Congress has struggled for months on end to reach an agreement over another round of emergency relief for families and businesses still reeling from the pandemic after they passed the $2.2 trillion CARES Act in March.
While there is broad support among members of both parties to pass another coronavirus relief bill, they disagree sharply over the size and scope of it. With just eight legislative days left in their calendar, it's increasingly unlikely that lawmakers will be able to strike a deal before the year ends.
Key policy differences, including funding for a virus testing plan, aid to state and local governments and tax cuts for low- and middle-income families, have confounded lawmakers since May, and they remain no less of a challenge in the wake of the 2020 election.
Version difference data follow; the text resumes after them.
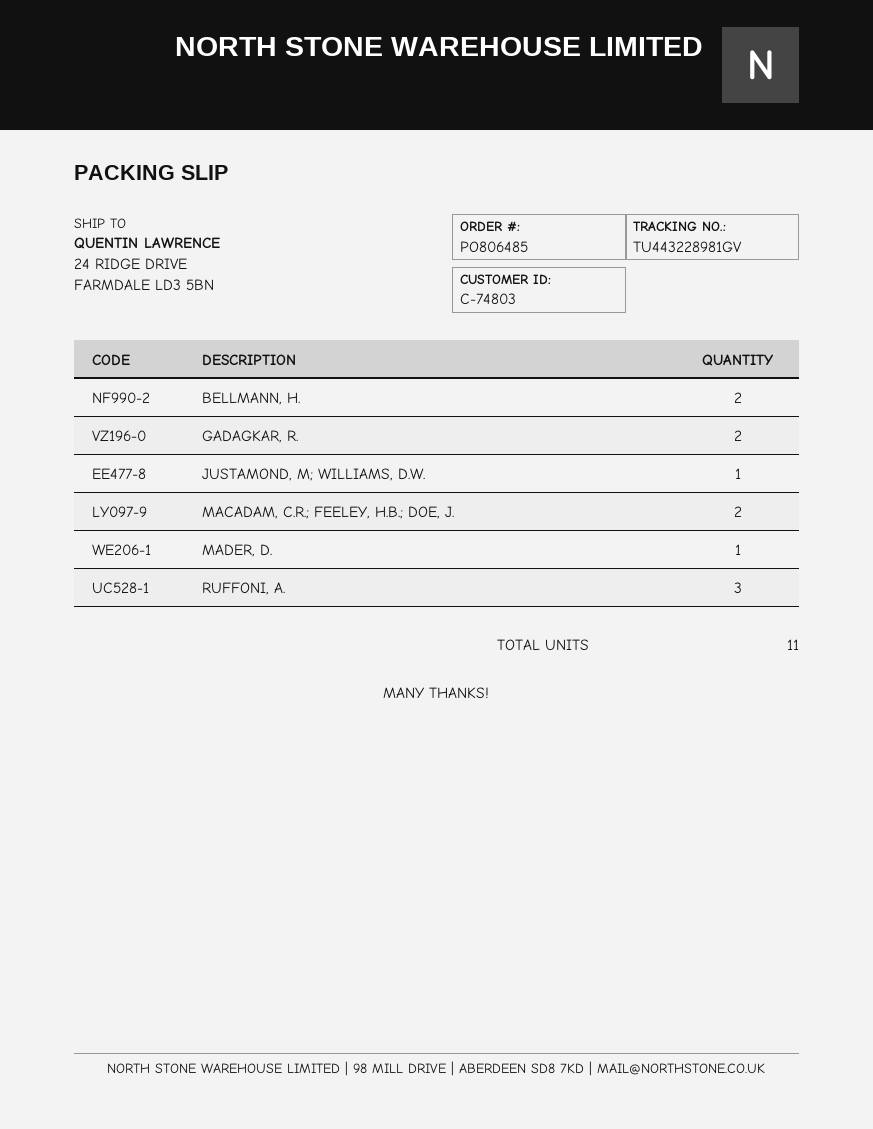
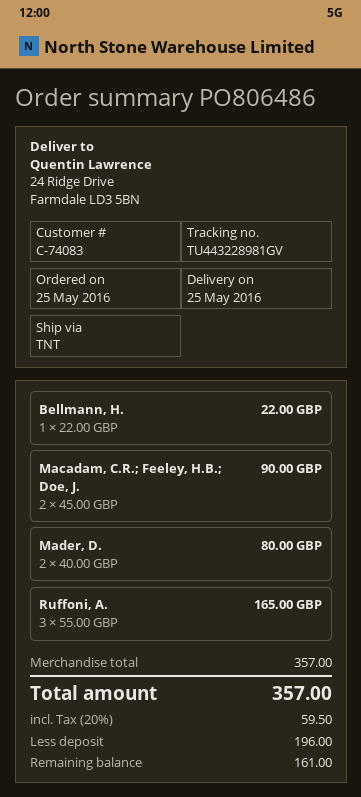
order number: PO806485 -> PO806486
customer number: C-74803 -> C-74083
BELLMANN, H.: 2 -> 1
GADAGKAR, R.: 2 -> none
JUSTAMOND, M; WILLIAMS, D.W.: 1 -> none
MADER, D.: 1 -> 2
A perilous time for the U.S. economy, as approximately 12 million Americans will be left with no income the day after Christmas after two federal jobless aid programs created in March expired.
Pandemic Unemployment Assistance, a program created to provide jobless benefits to gig workers and others typically not eligible for benefits, and Pandemic Emergency Unemployment Compensation, which extends state unemployment benefits an extra 13 weeks, are both set to lapse at the end of the year.
Job losses remain elevated, and as COVID-19 cases surge across the country economists are increasingly warning of a bleak winter.